Stellar Spectra with Gradient Origin Networks

data science7 min read
← Back to Projects

A cross-survey deep generative model for stellar atmospheres. The data engineering across APOGEE DR17, GALAH DR3, and Gaia-ESO DR4 is the harder half of the work, and the half that already ships.

PythonPyTorchAstropyGradient Origin NetworksHDF5ParquetDVCAPOGEE DR17GALAH DR3Gaia-ESO DR4

The version of this project I want to write a year from now leads with a results table: cross-survey reconstruction fidelity, a confusion plot of identified anomalies, a scatter of physical parameters recovered from the latent space. That table does not exist yet. The training run that would produce it is the next phase.

What does exist, and what this page leads with, is the data engineering. Three of the largest spectroscopic surveys on Earth disagree about almost everything except the stars they happen to share. APOGEE DR17 looks at near-infrared light through fiber spectrographs in New Mexico. GALAH DR3 looks at four narrow optical bands from the Anglo-Australian Telescope. Gaia-ESO DR4 spans the optical at very high resolution from the VLT in Chile. They overlap on tens of thousands of stars, but the data products look entirely different.

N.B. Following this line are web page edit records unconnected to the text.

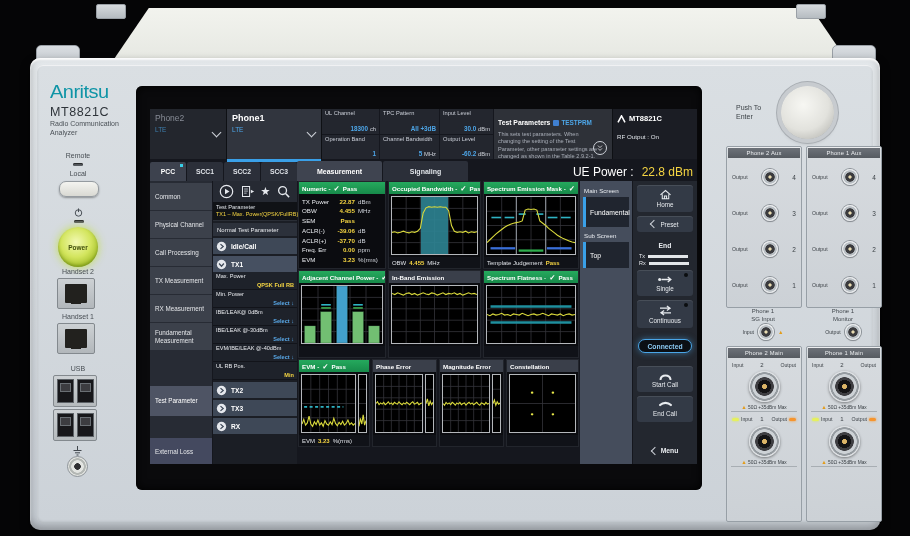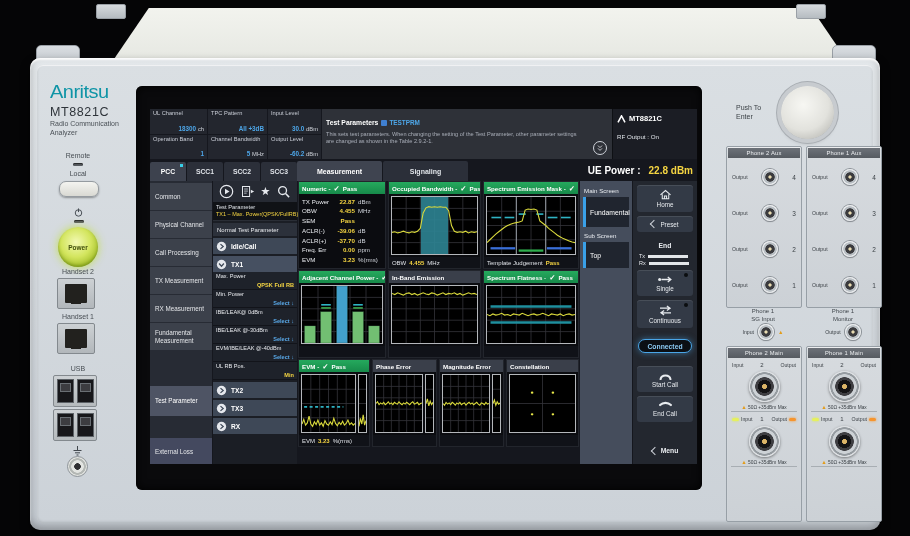--- a/index.html
+++ b/index.html
@@ -370,6 +370,11 @@
       <div class="screen">
 
         <div class="hdr">
+          <div class="ph" style="width:66px;">
+            <div class="pname">Phone2</div>
+            <div class="psys">LTE</div>
+            <span class="chev"></span>
+          </div>
           <div class="pgrid">
             <div class="pcell">
               <span class="pl">UL Channel</span>

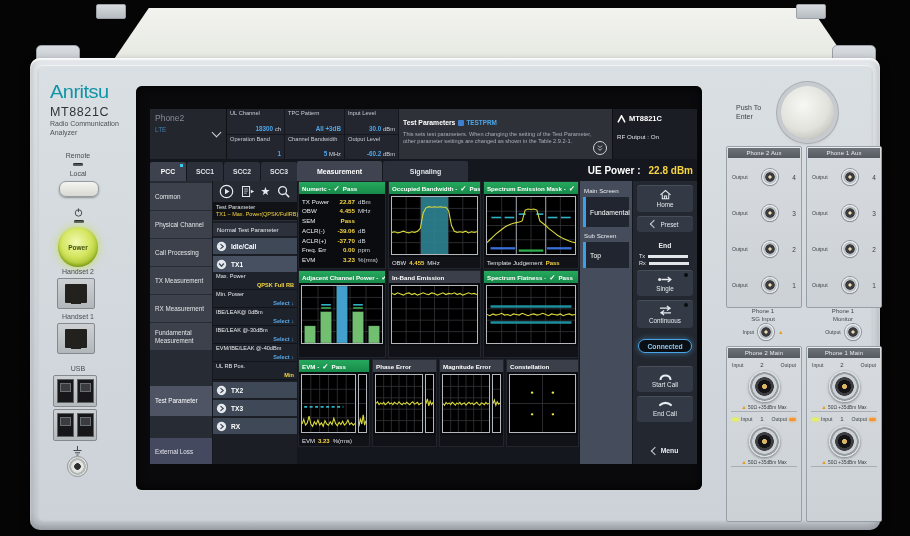--- a/index.html
+++ b/index.html
@@ -375,6 +375,11 @@
             <div class="psys">LTE</div>
             <span class="chev"></span>
           </div>
+          <div class="ph active" style="width:84px;">
+            <div class="pname">Phone1</div>
+            <div class="psys">LTE</div>
+            <span class="chev"></span>
+          </div>
           <div class="pgrid">
             <div class="pcell">
               <span class="pl">UL Channel</span>

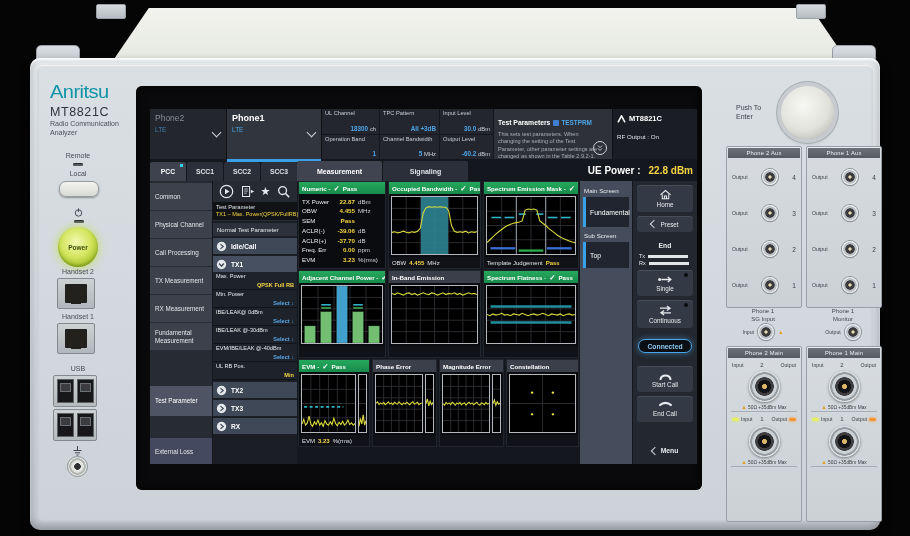--- a/index.html
+++ b/index.html
@@ -121,7 +121,7 @@
   .vtab{position:absolute;top:2px;height:20px;background:#2b2f39;color:#dfe3e8;font-size:7px;font-weight:bold;
         display:flex;align-items:center;justify-content:center;border-radius:2px 2px 0 0;}
   .vtab.active{background:#3f4450;color:#fff;}
-  .uep{position:absolute;right:4px;top:6px;font-size:10px;font-weight:bold;color:#fff;}
+  .uep{position:absolute;right:4px;top:6px;font-size:12px;font-weight:normal;color:#fff;}
   .uep .v{color:#f5d542;margin-left:8px;}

Getting them into a common format with comparable noise properties is most of the work, and it is the half that determines whether any model on top of it is trustworthy.

Phases 1 (data collection) and 2 (preprocessing) are complete. Phase 3 (training at scale) is in progress. The repository ships the data engineering, the model architecture in PyTorch, and a smoke test suite. When the training run produces results, this page will be updated with reconstruction quality, cross-survey transfer accuracy, and any anomaly detection findings. Until then, the contribution is the pipeline.

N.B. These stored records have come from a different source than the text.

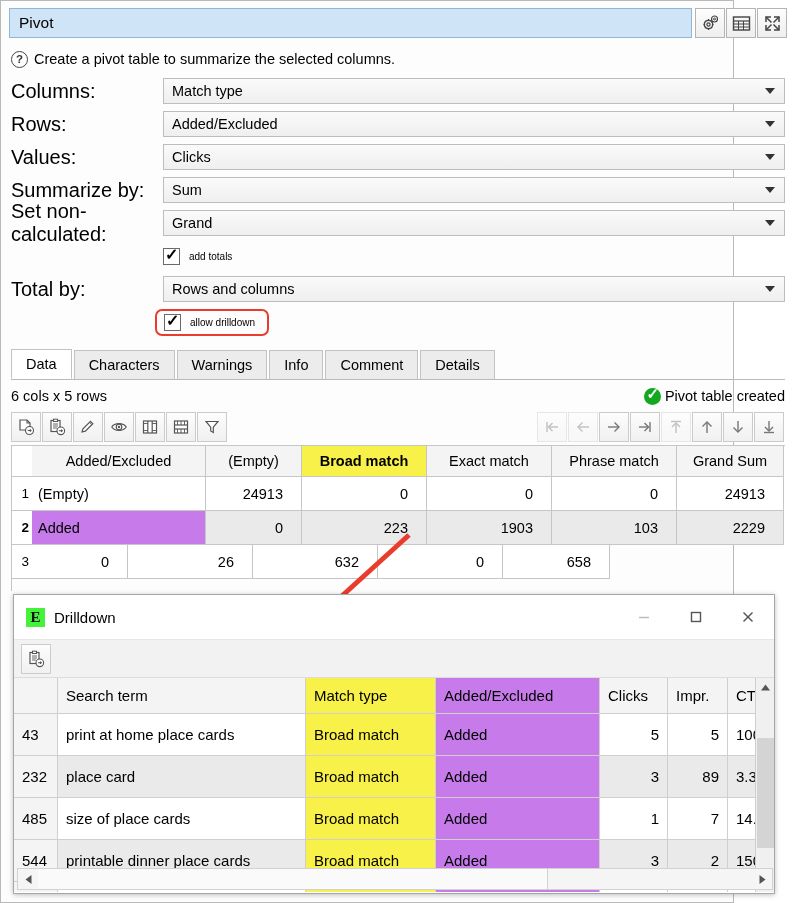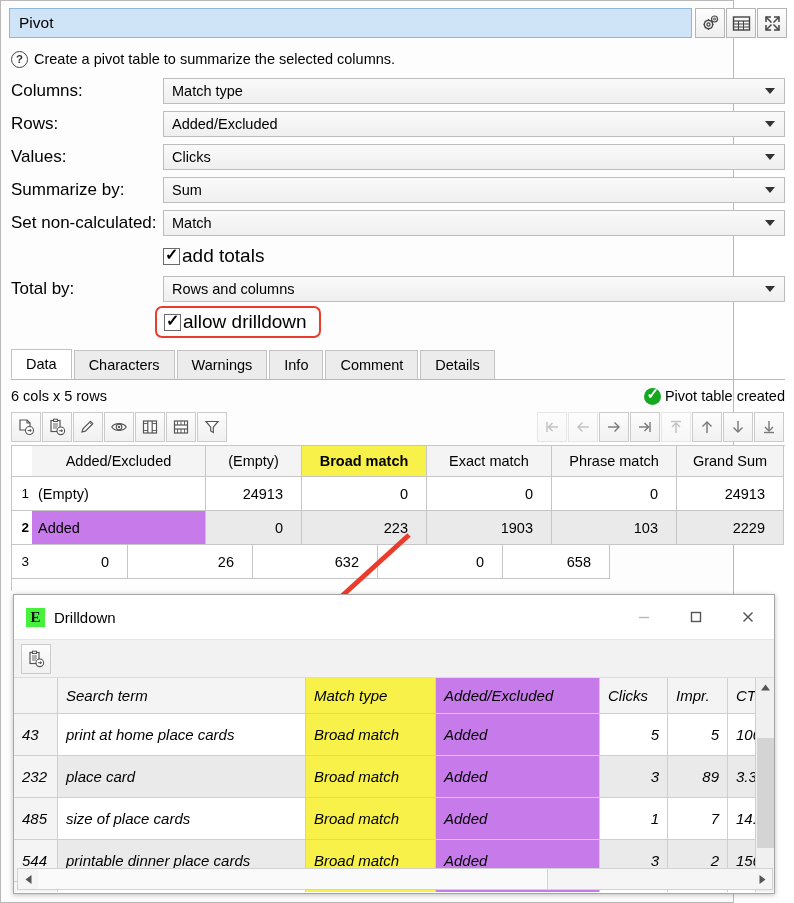--- a/index.html
+++ b/index.html
@@ -61,7 +61,7 @@
   
   .form { position: absolute; left: 10px; top: 76px; width: 774px; }
   .frow { display: flex; align-items: center; height: 28px; margin-bottom: 5px; }
-  .flabel { width: 152px; flex: none; font-size: 17px; }
+  .flabel { width: 152px; flex: none; font-size: 20px; }
   .combo {
     flex: 1; height: 26px;
     background: linear-gradient(#fafafa,#efefef);

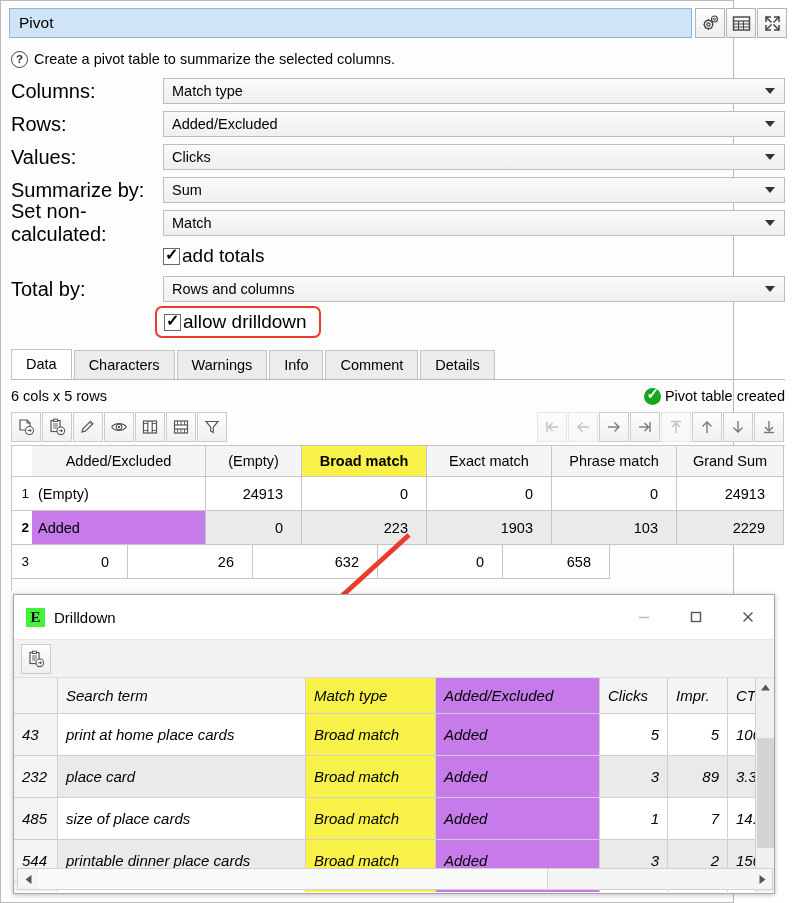--- a/index.html
+++ b/index.html
@@ -363,7 +363,7 @@
     <div class="frow">
       <span class="flabel">Set non-calculated:</span>
       <div class="combo">
-        <span>Match</span>
+        <span>Grand</span>
         <span class="caret"></span>
       </div>
     </div>

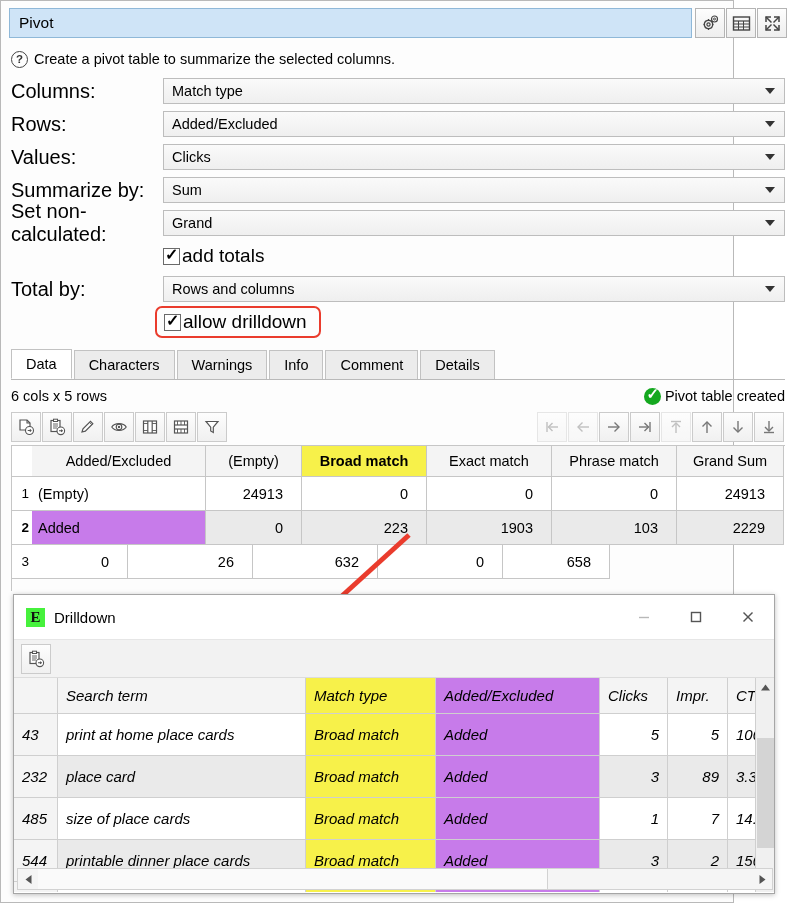--- a/index.html
+++ b/index.html
@@ -91,7 +91,7 @@
     position: absolute; left: 1px; top: -4px;
     font-size: 16px; font-weight: 700; color: #000;
   }
-  .clabel { margin-left: 2px; font-size: 19px; }
+  .clabel { margin-left: 9px; font-size: 10px; }
   .hl-wrap {
     display: inline-flex; align-items: center;
     border: 2px solid #ea3c2d; border-radius: 7px;

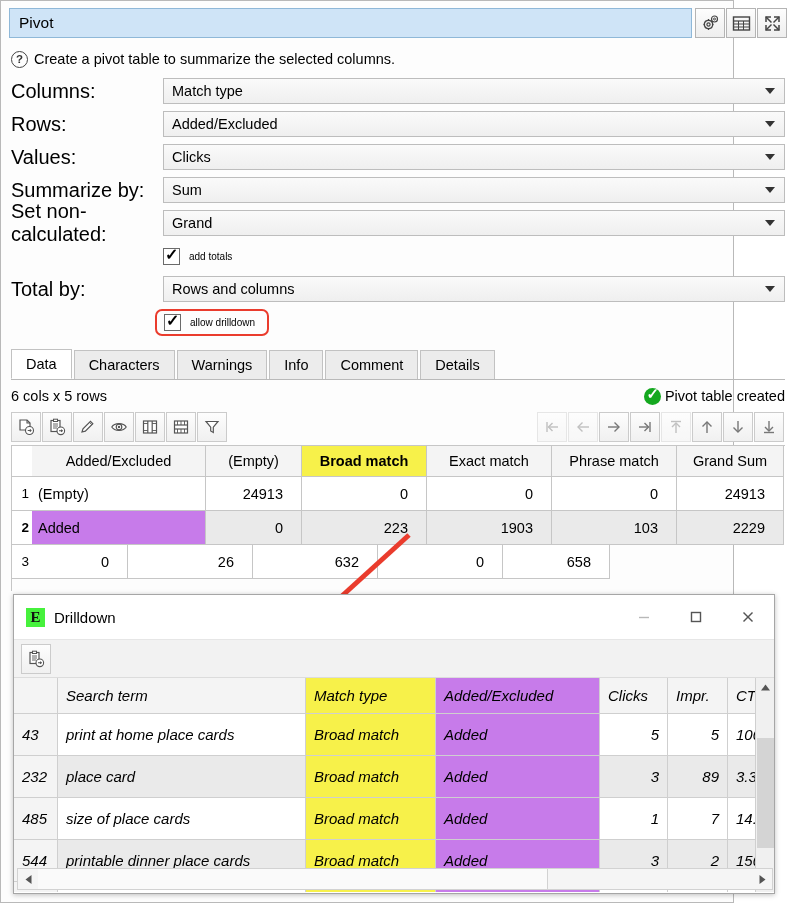--- a/index.html
+++ b/index.html
@@ -222,7 +222,7 @@
     border-bottom: 1px solid #dcdcdc;
   }
   .dgrid { position: relative; height: 214px; overflow: hidden; }
-  .drow { display: flex; height: 42px; font-style: italic; }
+  .drow { display: flex; height: 42px; }
   .drow.head { height: 36px; }
   .dcell {
     border-right: 1px solid #cfcfcf;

Why this is mostly a data engineering problem

Spectroscopy is how astronomy reads chemical fingerprints. Each absorption line in a star's spectrum corresponds to a specific element's electronic transitions; the depths and shapes of those lines encode temperature, surface gravity, metallicity, and motion. Modern surveys have collected millions of these spectra. The bottleneck has shifted from observing to interpreting at scale.

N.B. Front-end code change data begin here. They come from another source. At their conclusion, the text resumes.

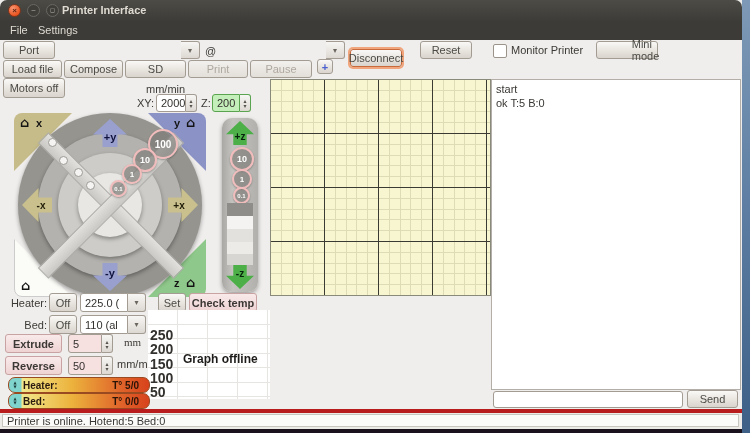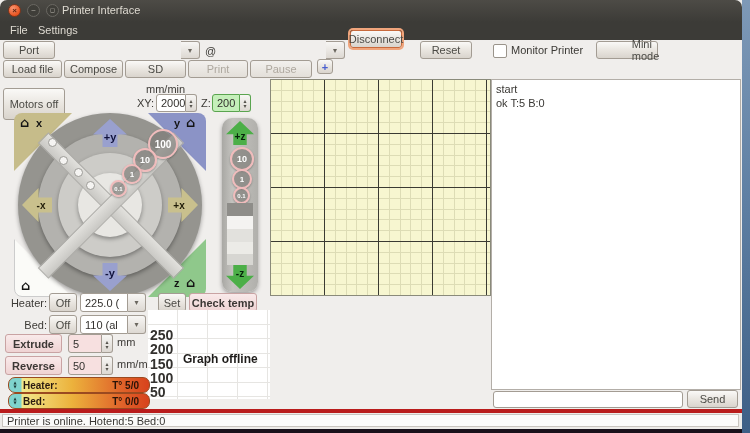--- a/index.html
+++ b/index.html
@@ -20,7 +20,7 @@
   #btn-min span{display:block;text-align:center;font-size:7px;line-height:10px;color:#BDB9B2;}
   #btn-max{left:46px;background:#3F3E39;border:1px solid #6A6862;}
   #btn-max span{display:block;text-align:center;font-size:6px;line-height:11px;color:#BDB9B2;}
-  #win-title{left:62px;top:4px;font-size:11px;font-weight:normal;color:#DFDBD2;}
+  #win-title{left:62px;top:4px;font-size:11px;font-weight:bold;color:#DFDBD2;}
   #menubar{left:0;top:22px;width:742px;height:18px;background:#3C3B37;}
   .menu-item{top:2px;font-size:11px;color:#DFDBD2;}
   

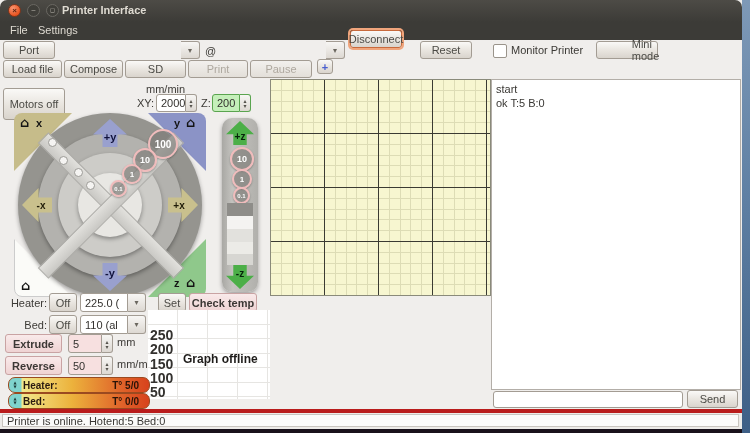--- a/index.html
+++ b/index.html
@@ -121,7 +121,7 @@
   <div class="abs ddbtn" style="left:326px;top:41px;width:19px;height:18px;">
       <span>▾</span>
     </div>
-  <div class="abs btn focus-ring" style="left:350px;top:30px;width:52px;height:18px;">Disconnect</div>
+  <div class="abs btn focus-ring" style="left:350px;top:49px;width:52px;height:18px;">Disconnect</div>
   <div class="abs btn" style="left:420px;top:41px;width:52px;height:18px;">Reset</div>
   <div class="abs" style="left:493px;top:44px;width:12px;height:12px;background:#fff;border:1px solid #9A948B;border-radius:2px;"></div>
   <div class="abs lbl" style="left:511px;top:44px;">Monitor Printer</div>

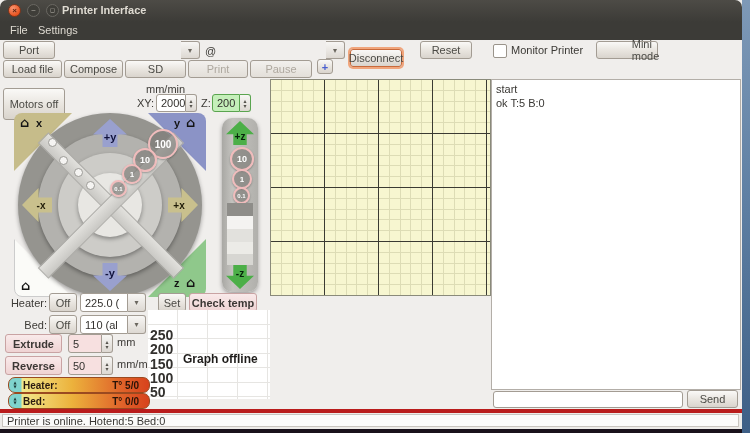--- a/index.html
+++ b/index.html
@@ -136,7 +136,7 @@
       <span>+</span>
     </div>
 
-  <div class="abs btn" style="left:3px;top:88px;width:62px;height:32px;">Motors off</div>
+  <div class="abs btn" style="left:3px;top:78px;width:62px;height:20px;">Motors off</div>
   <div class="abs lbl" style="left:146px;top:83px;">mm/min</div>
   <div class="abs lbl" style="left:137px;top:97px;">XY:</div>
   <div class="abs entry" style="left:156px;top:94px;width:30px;height:18px;border-radius:3px 0 0 3px;">2000</div>

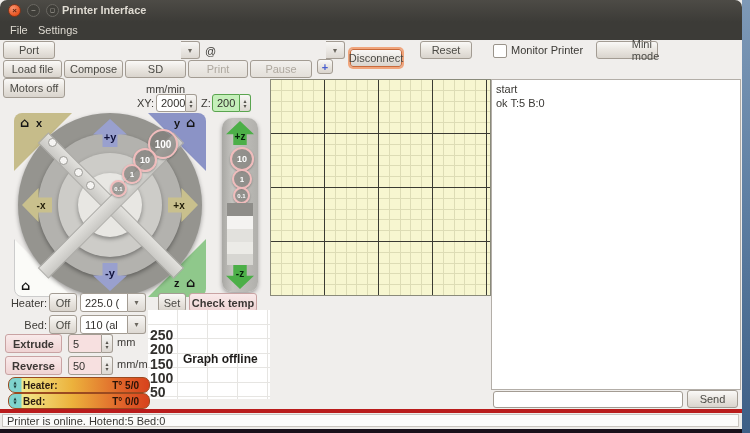--- a/index.html
+++ b/index.html
@@ -251,7 +251,7 @@
       <span>▴</span>
       <span>▾</span>
     </div>
-  <div class="abs lbl" style="left:117px;top:336px;">mm</div>
+  <div class="abs lbl" style="left:124px;top:336px;font-family:Liberation Serif, serif;">mm</div>
 
   <div class="abs btn pink" style="left:5px;top:356px;width:57px;height:19px;">Reverse</div>
   <div class="abs entry pinkbg" style="left:68px;top:356px;width:34px;height:19px;border-radius:3px 0 0 3px;">50</div>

The dominant interpretive tools are physics-based codes that solve radiative transfer through model stellar atmospheres. They work, but they are expensive, parameter-bounded, and brittle outside their training grid. Discriminative ML models that map spectra directly to labels (effective temperature, surface gravity, [Fe/H]) are now standard supplements, but they only solve the forward problem.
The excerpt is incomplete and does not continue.